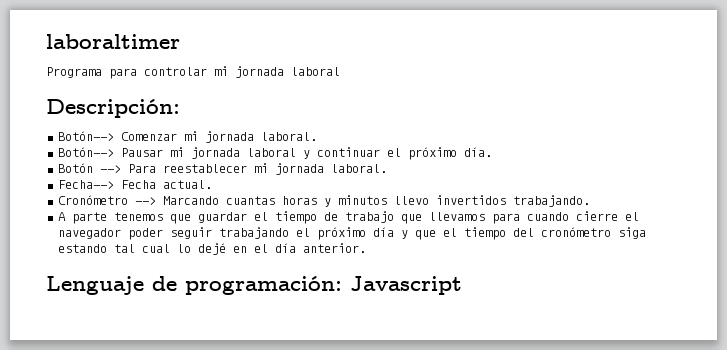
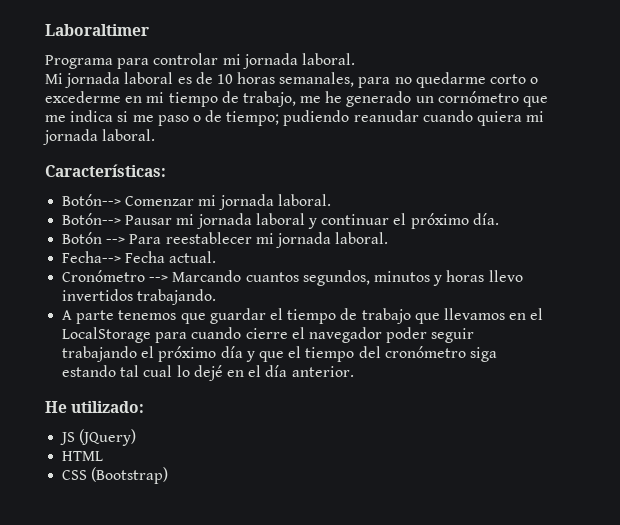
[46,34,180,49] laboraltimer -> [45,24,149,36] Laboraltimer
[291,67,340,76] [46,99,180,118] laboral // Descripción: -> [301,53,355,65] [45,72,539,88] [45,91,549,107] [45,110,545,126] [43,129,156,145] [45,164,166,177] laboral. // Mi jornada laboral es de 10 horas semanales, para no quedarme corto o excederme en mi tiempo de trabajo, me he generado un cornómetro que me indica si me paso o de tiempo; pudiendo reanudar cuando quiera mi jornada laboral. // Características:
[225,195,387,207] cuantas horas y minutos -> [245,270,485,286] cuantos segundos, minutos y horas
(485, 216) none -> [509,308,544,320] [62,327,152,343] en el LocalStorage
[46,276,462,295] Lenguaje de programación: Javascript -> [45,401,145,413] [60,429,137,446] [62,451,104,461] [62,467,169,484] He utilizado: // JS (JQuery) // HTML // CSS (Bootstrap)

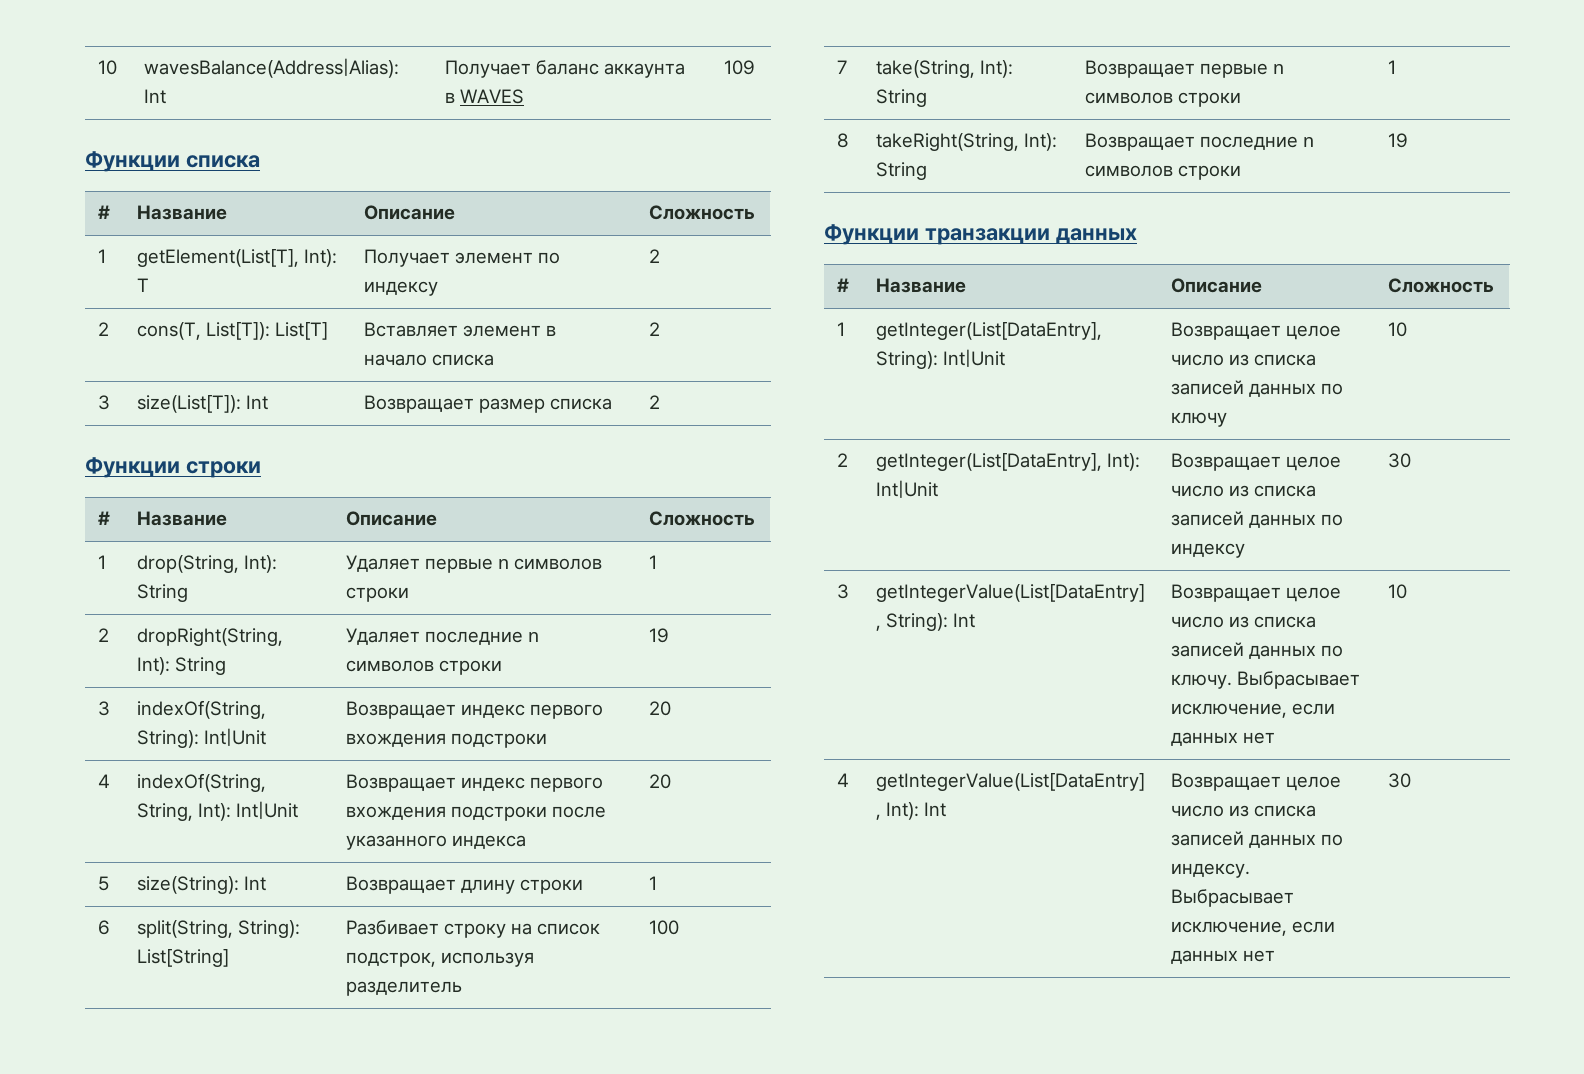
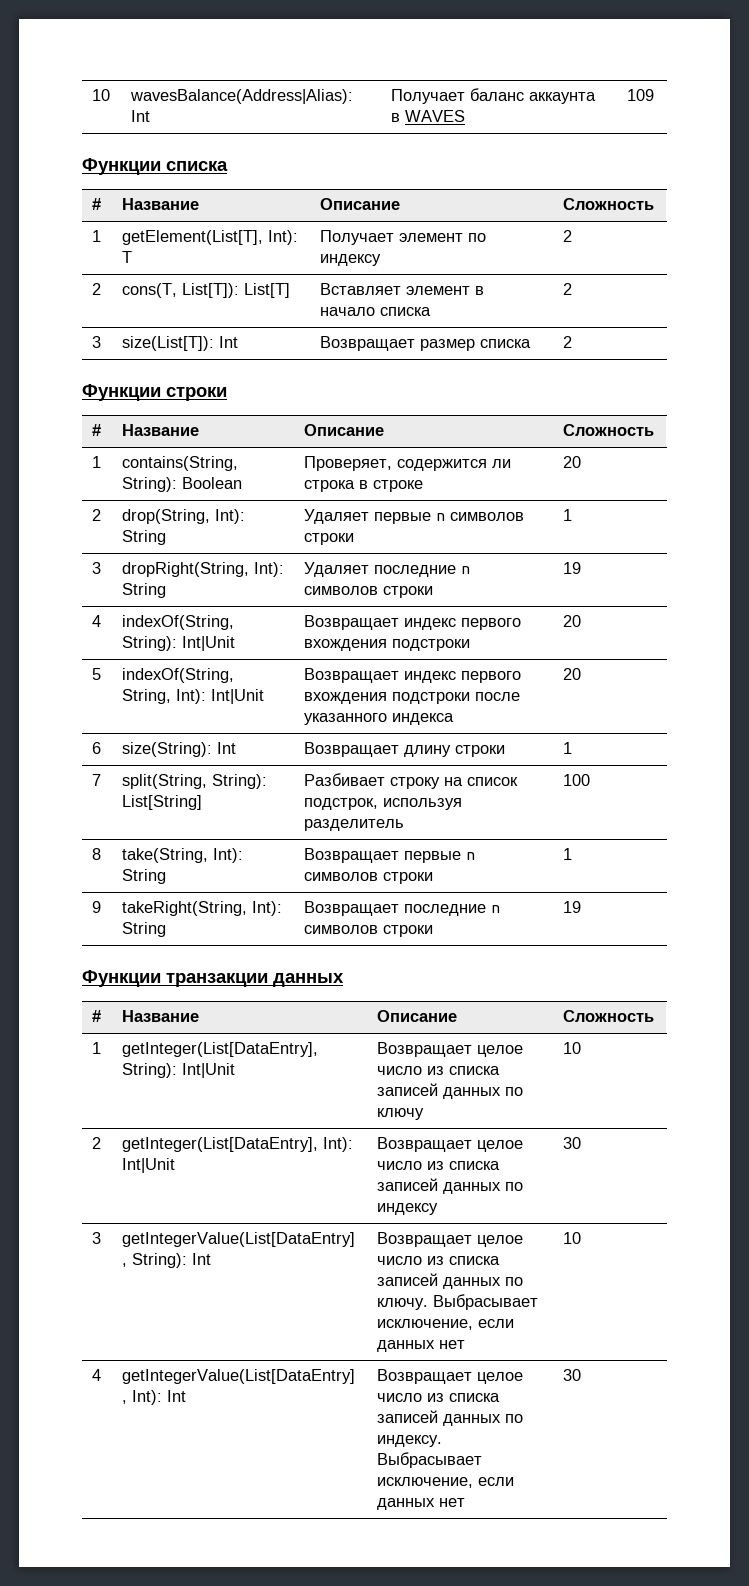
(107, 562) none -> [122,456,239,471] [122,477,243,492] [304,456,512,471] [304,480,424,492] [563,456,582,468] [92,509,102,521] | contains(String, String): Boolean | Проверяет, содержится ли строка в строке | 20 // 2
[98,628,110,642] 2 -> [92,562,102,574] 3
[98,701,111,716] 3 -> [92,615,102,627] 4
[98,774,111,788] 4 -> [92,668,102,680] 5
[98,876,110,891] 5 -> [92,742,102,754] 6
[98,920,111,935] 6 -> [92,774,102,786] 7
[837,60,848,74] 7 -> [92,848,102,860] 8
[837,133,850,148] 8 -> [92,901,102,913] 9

######

**What to do**
When you transcribe the lines above, keep every word exact but leave the pictures behind.

**Your solution**
[46,34,180,49] laboraltimer -> [45,24,149,36] Laboraltimer
[291,67,340,76] [46,99,180,118] laboral // Descripción: -> [301,53,355,65] [45,72,539,88] [45,91,549,107] [45,110,545,126] [43,129,156,145] [45,164,166,177] laboral. // Mi jornada laboral es de 10 horas semanales, para no quedarme corto o excederme en mi tiempo de trabajo, me he generado un cornómetro que me indica si me paso o de tiempo; pudiendo reanudar cuando quiera mi jornada laboral. // Características:
[225,195,387,207] cuantas horas y minutos -> [245,270,485,286] cuantos segundos, minutos y horas
(485, 216) none -> [509,308,544,320] [62,327,152,343] en el LocalStorage
[46,276,462,295] Lenguaje de programación: Javascript -> [45,401,145,413] [60,429,137,446] [62,451,104,461] [62,467,169,484] He utilizado: // JS (JQuery) // HTML // CSS (Bootstrap)

(107, 562) none -> [122,456,239,471] [122,477,243,492] [304,456,512,471] [304,480,424,492] [563,456,582,468] [92,509,102,521] | contains(String, String): Boolean | Проверяет, содержится ли строка в строке | 20 // 2
[98,628,110,642] 2 -> [92,562,102,574] 3
[98,701,111,716] 3 -> [92,615,102,627] 4
[98,774,111,788] 4 -> [92,668,102,680] 5
[98,876,110,891] 5 -> [92,742,102,754] 6
[98,920,111,935] 6 -> [92,774,102,786] 7
[837,60,848,74] 7 -> [92,848,102,860] 8
[837,133,850,148] 8 -> [92,901,102,913] 9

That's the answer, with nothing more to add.